Genesis: A Modular Protein Language Modelling Approach to Immunogenicity Prediction

Hugh O'Brien,Max Salm,Laura T Morton,Maciej Szukszto,Felix O'Farrell,Charlotte Boulton,Laurence King,Supreet Kaur Bola,Pablo Becker,Andrew Craig,Morten Nielsen,Yardena Samuels,Charles Swanton,Marc R Mansour,Sine Reker Hadrup,Sergio Quezada
DOI: https://doi.org/10.1101/2024.05.22.595296
2024-05-26
Abstract:Neoantigen immunogenicity prediction is a highly challenging problem in the development of personalised medicines. Low reactivity rates in called neoantigens result in a difficult prediction scenario with limited training datasets. Here we describe Genesis, a modular protein language modelling approach to immunogenicity prediction for CD8+ reactive epitopes. Genesis comprises of a pMHC encoding module trained on three pMHC prediction tasks, an optional TCR encoding module and a set of context specific immunogenicity prediction head modules. Compared with state-of-the-art models for each task, Genesis' encoding module performs comparably or better on pMHC binding affinity, eluted ligand prediction and stability tasks. Genesis outperforms all compared models on pMHC immunogenicity prediction (Area under the receiver operating characteristic curve=0.619, average precision: 0.514), with a 7% increase in average precision compared to the next best model. Genesis shows further improved performance on immunogenicity prediction with the integration of TCR context information. Genesis performance is further analysed for interpretability, which locates areas of weakness found across existing immunogenicity models and highlight possible biases in public datasets.
Bioinformatics
What problem does this paper attempt to address?
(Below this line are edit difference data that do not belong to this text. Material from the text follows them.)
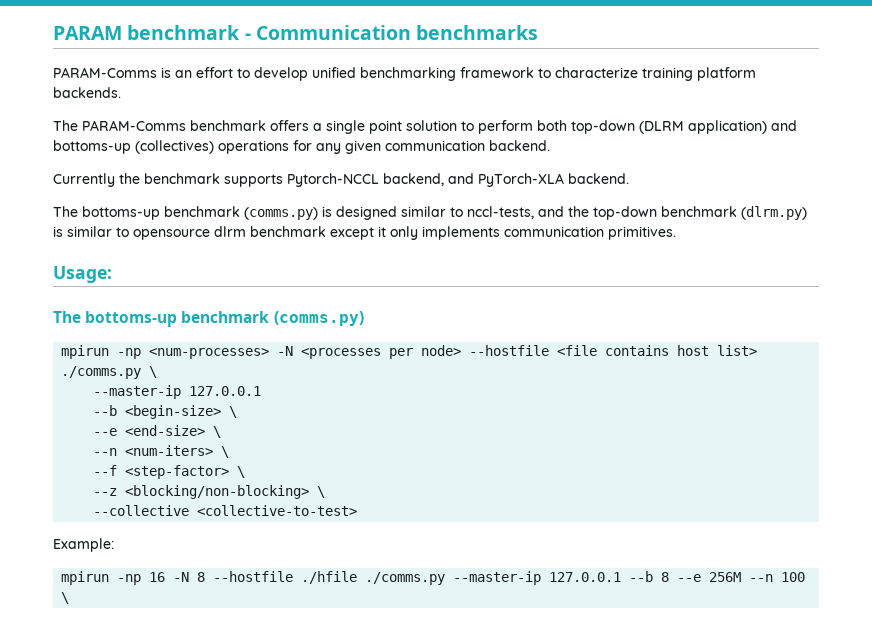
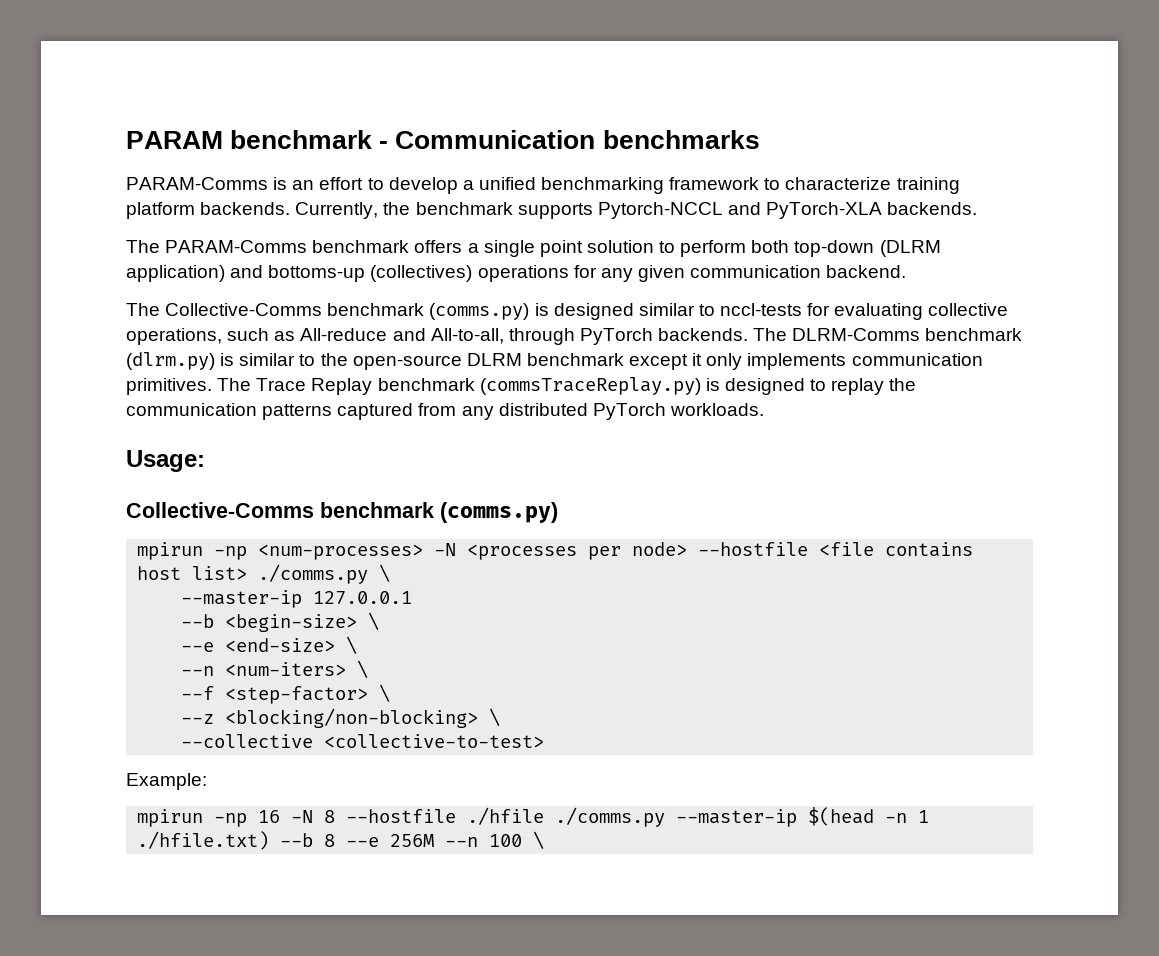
- PARAM-Comms is an effort to develop unified benchmarking framework to characterize training platform backends.
+ PARAM-Comms is an effort to develop a unified benchmarking framework to characterize training platform backends. Currently, the benchmark supports Pytorch-NCCL and PyTorch-XLA backends.
- Currently the benchmark supports Pytorch-NCCL backend, and PyTorch-XLA backend.
- The bottoms-up benchmark (comms.py) is designed similar to nccl-tests, and the top-down benchmark (dlrm.py) is similar to opensource dlrm benchmark except it only implements communication primitives.
+ The Collective-Comms benchmark (comms.py) is designed similar to nccl-tests for evaluating collective operations, such as All-reduce and All-to-all, through PyTorch backends. The DLRM-Comms benchmark (dlrm.py) is similar to the open-source DLRM benchmark except it only implements communication primitives. The Trace Replay benchmark (commsTraceReplay.py) is designed to replay the communication patterns captured from any distributed PyTorch workloads.
  Usage:
- The bottoms-up benchmark (comms.py)
+ Collective-Comms benchmark (comms.py)
- mpirun -np 16 -N 8 --hostfile ./hfile ./comms.py --master-ip 127.0.0.1 --b 8 --e 256M --n 100 \
+ mpirun -np 16 -N 8 --hostfile ./hfile ./comms.py --master-ip $(head -n 1 ./hfile.txt) --b 8 --e 256M --n 100 \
The main focus of this paper is on predicting the immunogenicity of neoantigens in cancer immunotherapy. Currently, predicting new antigens for personalized therapy is a challenging task due to limited training data caused by low response rates. The researchers propose a modular protein language modeling approach called Genesis for predicting the immunogenicity of CD8+ T cell reactive epitopes. Genesis consists of three components: a pMHC encoding module, an optional TCR encoding module, and a set of context-specific immunogenicity prediction heads. This model performs comparably or better than state-of-the-art models on tasks such as pMHC binding affinity, ligand dissociation prediction, and stability. It also outperforms all benchmark models in pMHC immunogenicity prediction. When TCR context information is integrated, Genesis further improves its performance. Additionally, Genesis reveals weaknesses and potential data biases in existing immunogenicity models through interpretability analysis. By using the Transformer architecture, Genesis is able to incrementally learn multiple pMHC prediction tasks, providing high-quality encoding for downstream immunogenicity prediction. In independent cancer-specific datasets, Genesis achieves state-of-the-art levels in pMHC immunogenicity prediction and can be extended to include other features as more data becomes available. The paper also discusses TCR-specific prediction, indicating that although existing models have limited performance on unseen epitopes, integrating TCR information can improve immunogenicity prediction. Experimental results show that when patient TCR information is provided, Genesis's prediction performance is enhanced. In conclusion, Genesis is an innovative prediction tool aiming to optimize the immunogenicity prediction of new antigens through modular and iterative learning, with the potential to play a significant role in personalized cancer therapy.